● **Work instruction**
Your copy should match the records exactly, except that it contains no pictures.

Entries provided: Begin

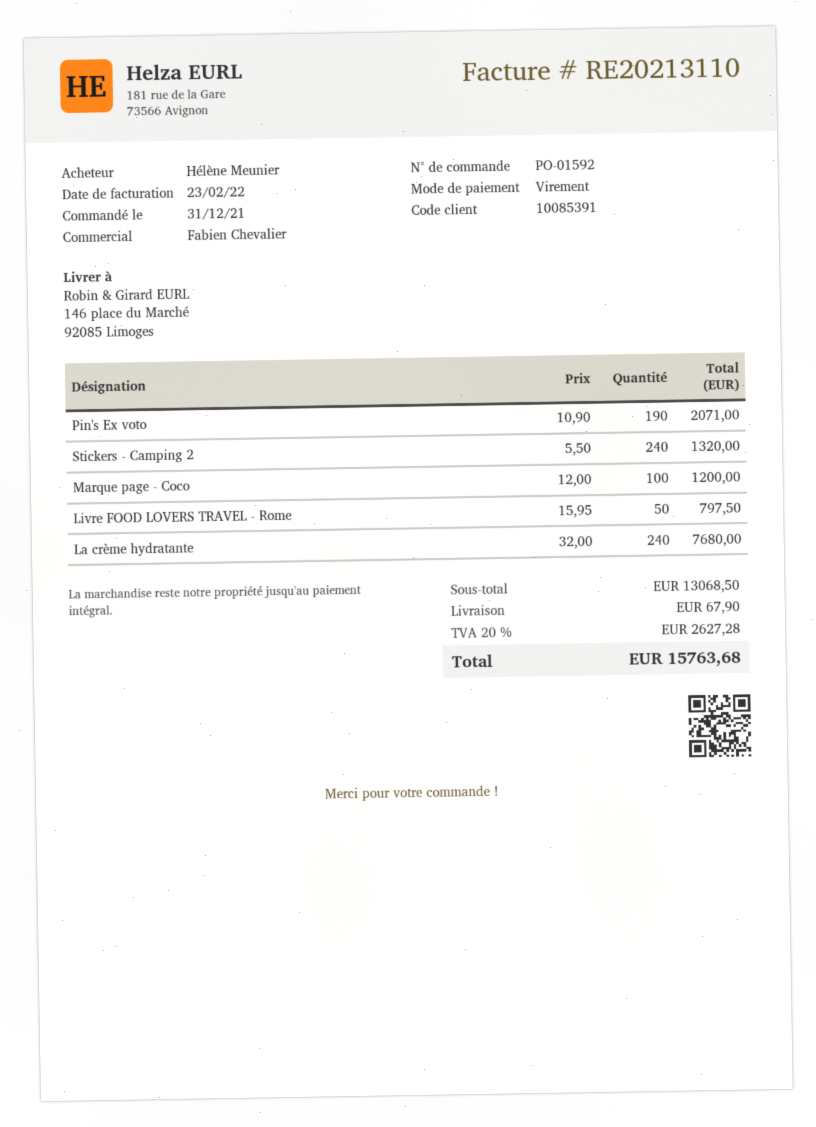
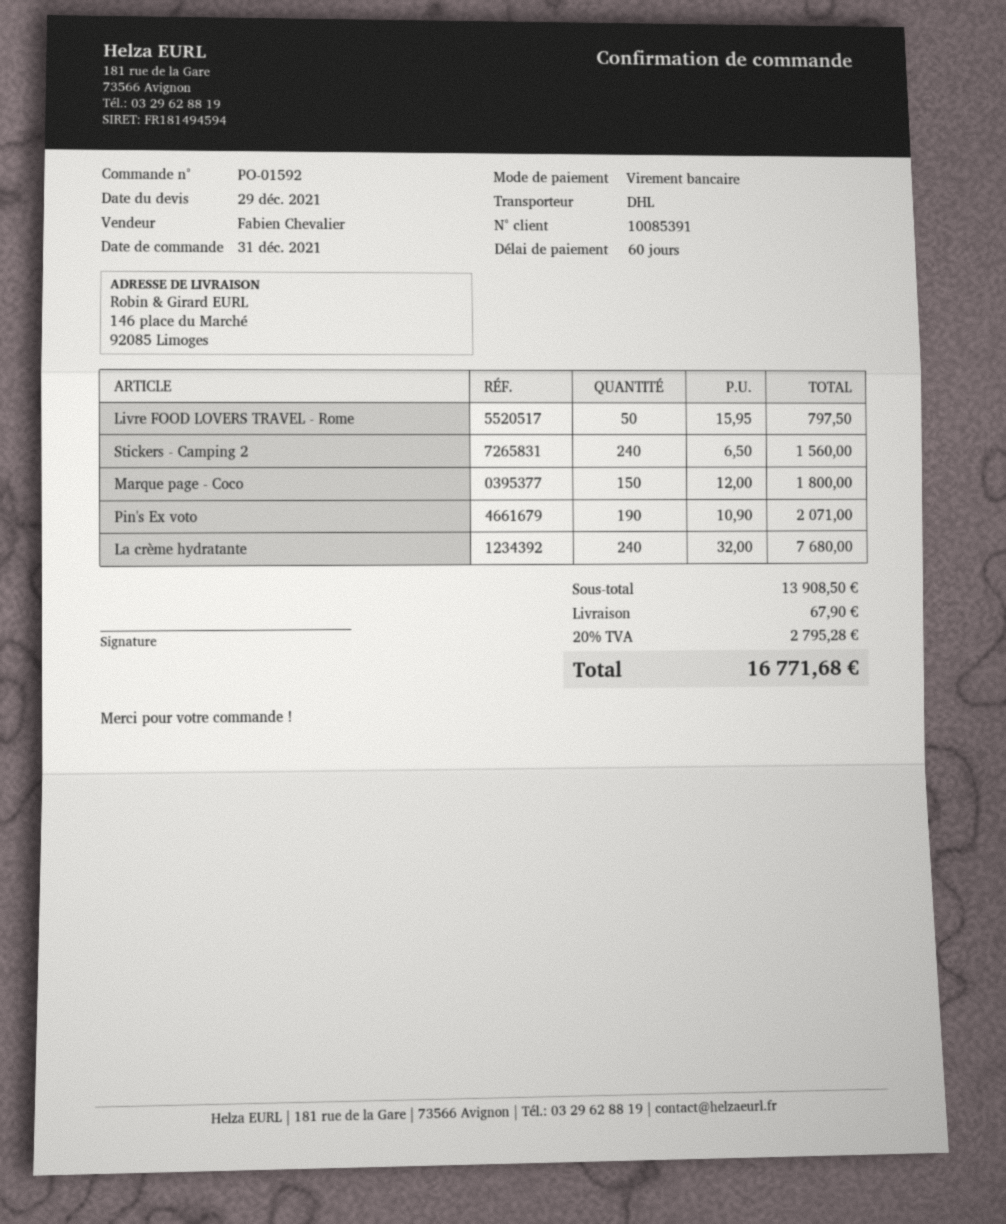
Stickers - Camping 2: 240 x 5.50 = 1320.00 -> 240 x 6.50 = 1560.00
Marque page - Coco: 100 x 12.00 = 1200.00 -> 150 x 12.00 = 1800.00
subtotal: 13068.50 -> 13908.50
tax: 20% = 2627.28 -> 20% = 2795.28
total: 15763.68 -> 16771.68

Entries provided: End

● **Answer box**
Stickers - Camping 2: 240 x 5.50 = 1320.00 -> 240 x 6.50 = 1560.00
Marque page - Coco: 100 x 12.00 = 1200.00 -> 150 x 12.00 = 1800.00
subtotal: 13068.50 -> 13908.50
tax: 20% = 2627.28 -> 20% = 2795.28
total: 15763.68 -> 16771.68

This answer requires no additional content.